MetaBench - Self-Evaluating Transformation Benchmark

A sophisticated benchmarking tool that evaluates LLM performance on content transformation tasks with enhanced instruction diversity, creative content generation, proper scoring logic, and comprehensive logging.

What is MetaBench?

MetaBench challenges language models with increasingly complex transformation tasks - from simple format conversions to multi-layered data restructuring with conditional logic. It generates creative content, applies sophisticated transformation instructions, and provides detailed scoring on how well the LLM follows complex, multi-step requirements.

How It Works

MetaBench follows a simple 4-step process for each trial:

Generate Content → 2. Create Instructions → 3. Transform → 4. Score

Toy Example

Step 1: Generate Content

Original content: "Alice: 25, Bob: 30, Carol: 28"

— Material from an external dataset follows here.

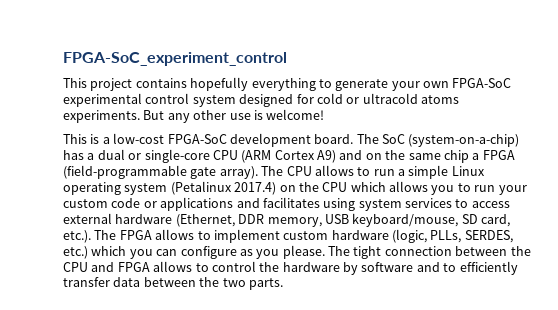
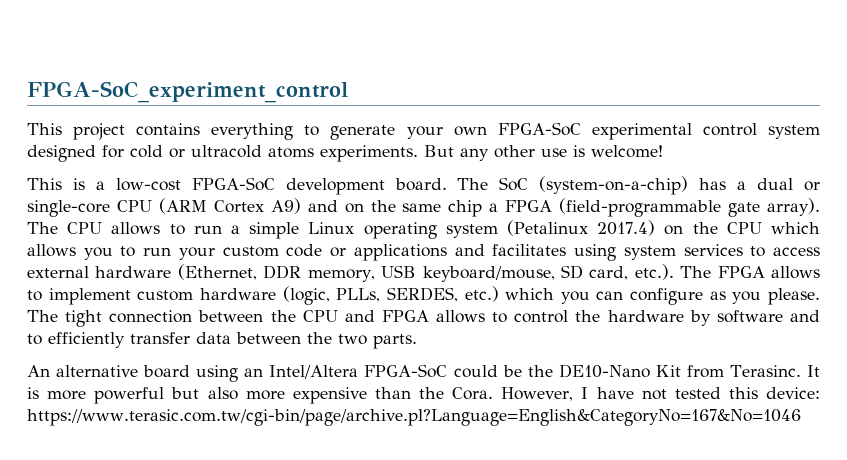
[190,77,249,91] hopefully -> (201, 129) none
(283, 284) none -> [27,364,820,382] [27,387,820,404] [27,409,801,426] // An alternative board using an Intel/Altera FPGA-SoC could be the DE10-Nano Kit from Terasinc. It is more powerful but also more expensive than the Cora. However, I have not tested this device: https://www.terasic.com.tw/cgi-bin/page/archive.pl?Language=English&CategoryNo=167&No=1046

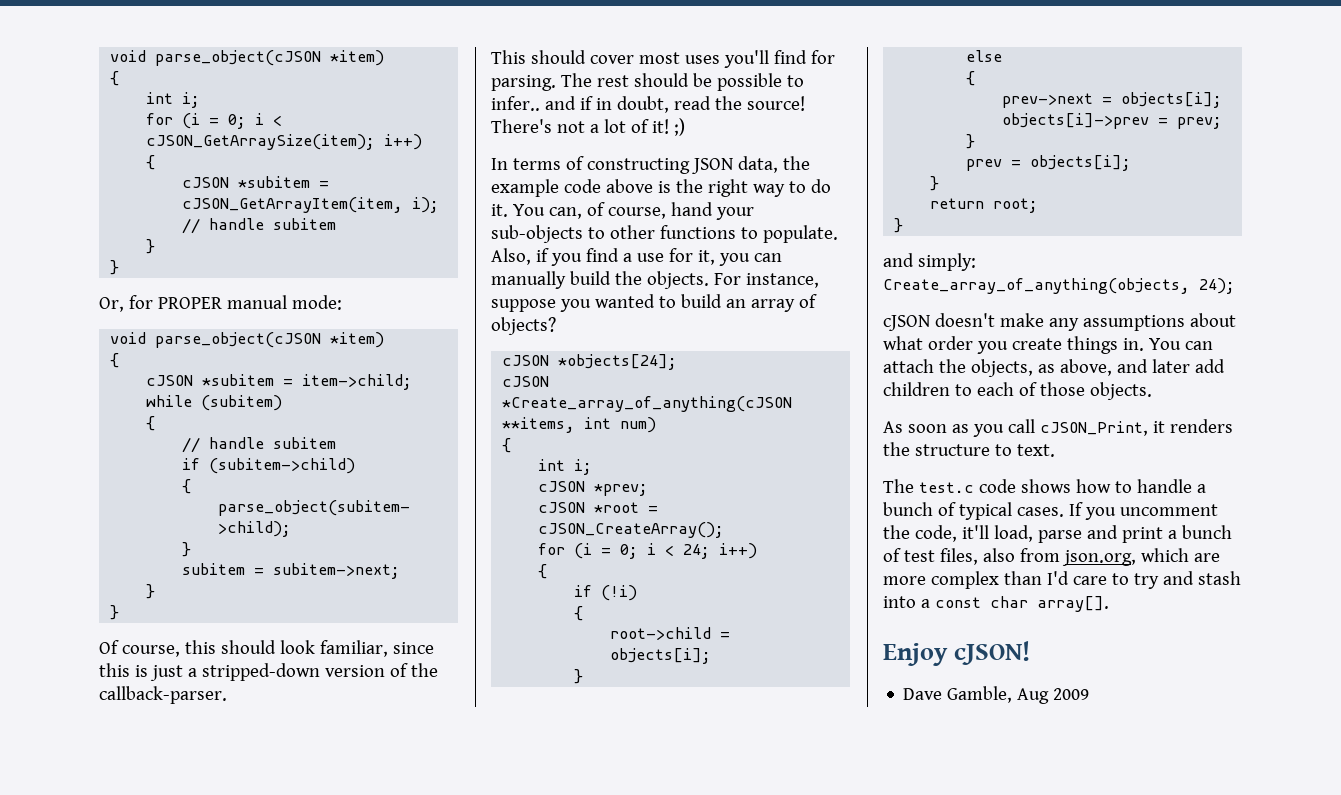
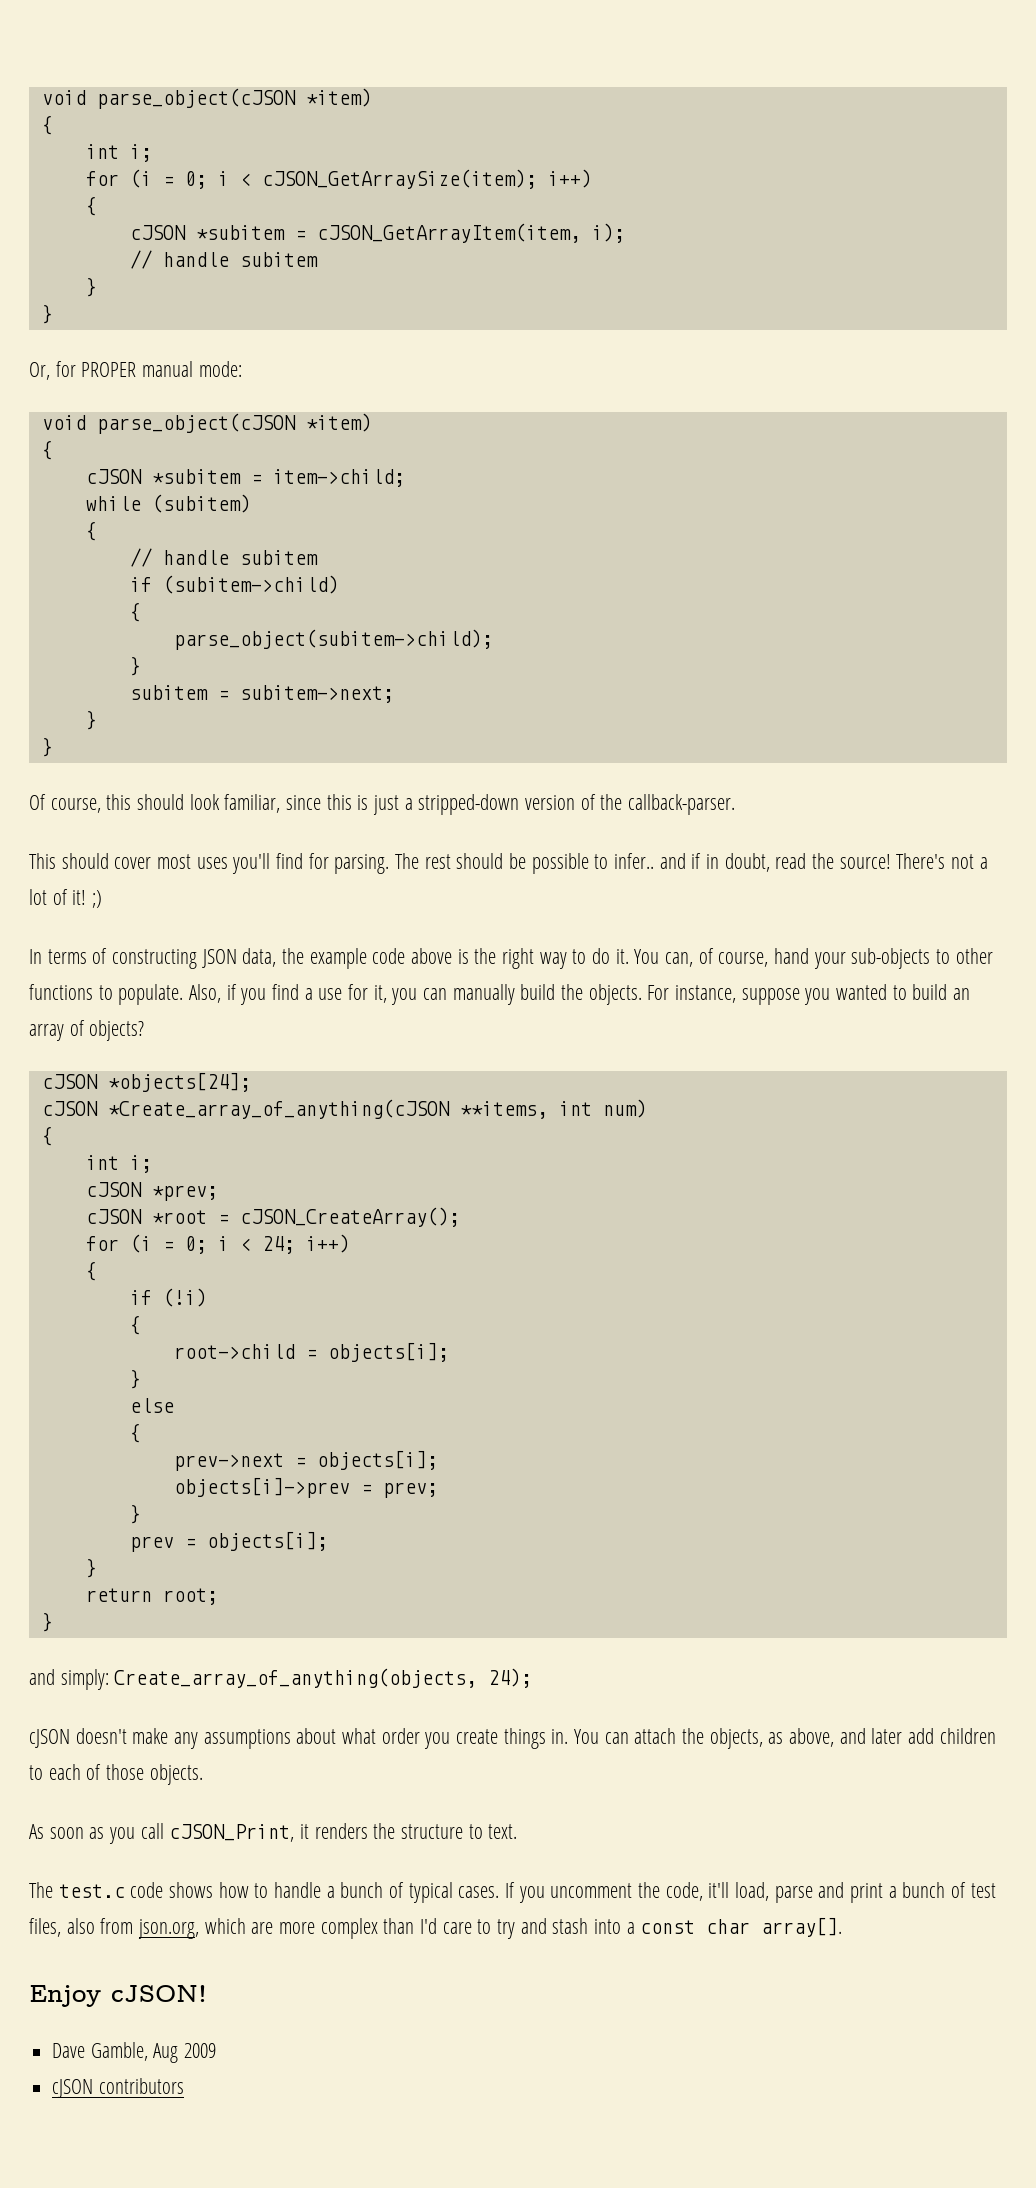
(1090, 694) none -> [52,2078,184,2098] // cJSON contributors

Step 2: Create Transformation Instructions

Convert to JSON format with ages grouped by decade

Step 3: LLM Transforms

{
  "twenties": [
    {"name": "Alice", "age": 25},
    {"name": "Carol", "age": 28}
  ],
  "thirties": [
    {"name": "Bob", "age": 30}
  ]
}

Step 4: Score the Result

✅ Followed JSON format: 10/10
✅ Grouped by decade correctly: 10/10
✅ Preserved all data: 10/10
Final Score: 10/10

As complexity increases, instructions become multi-layered with conditional logic, cross-references, and validation requirements.

Architecture

MetaBench is built with a modular architecture for maintainability and extensibility:

Core Modules

main.py - Entry point with CLI handling and main execution flow
modules/benchmark.py - Main benchmark orchestration and execution logic
modules/config.py - Configuration data classes and validation
modules/cli.py - Command-line argument parsing and interactive mode
modules/llm.py - LLM wrapper with retry logic and error handling
modules/generators.py - Content and instruction generation engines
modules/engines.py - Transformation and verification engines
modules/parsers.py - Custom output parsers for structured responses
modules/utils.py - Utility functions (env resolution, logging setup)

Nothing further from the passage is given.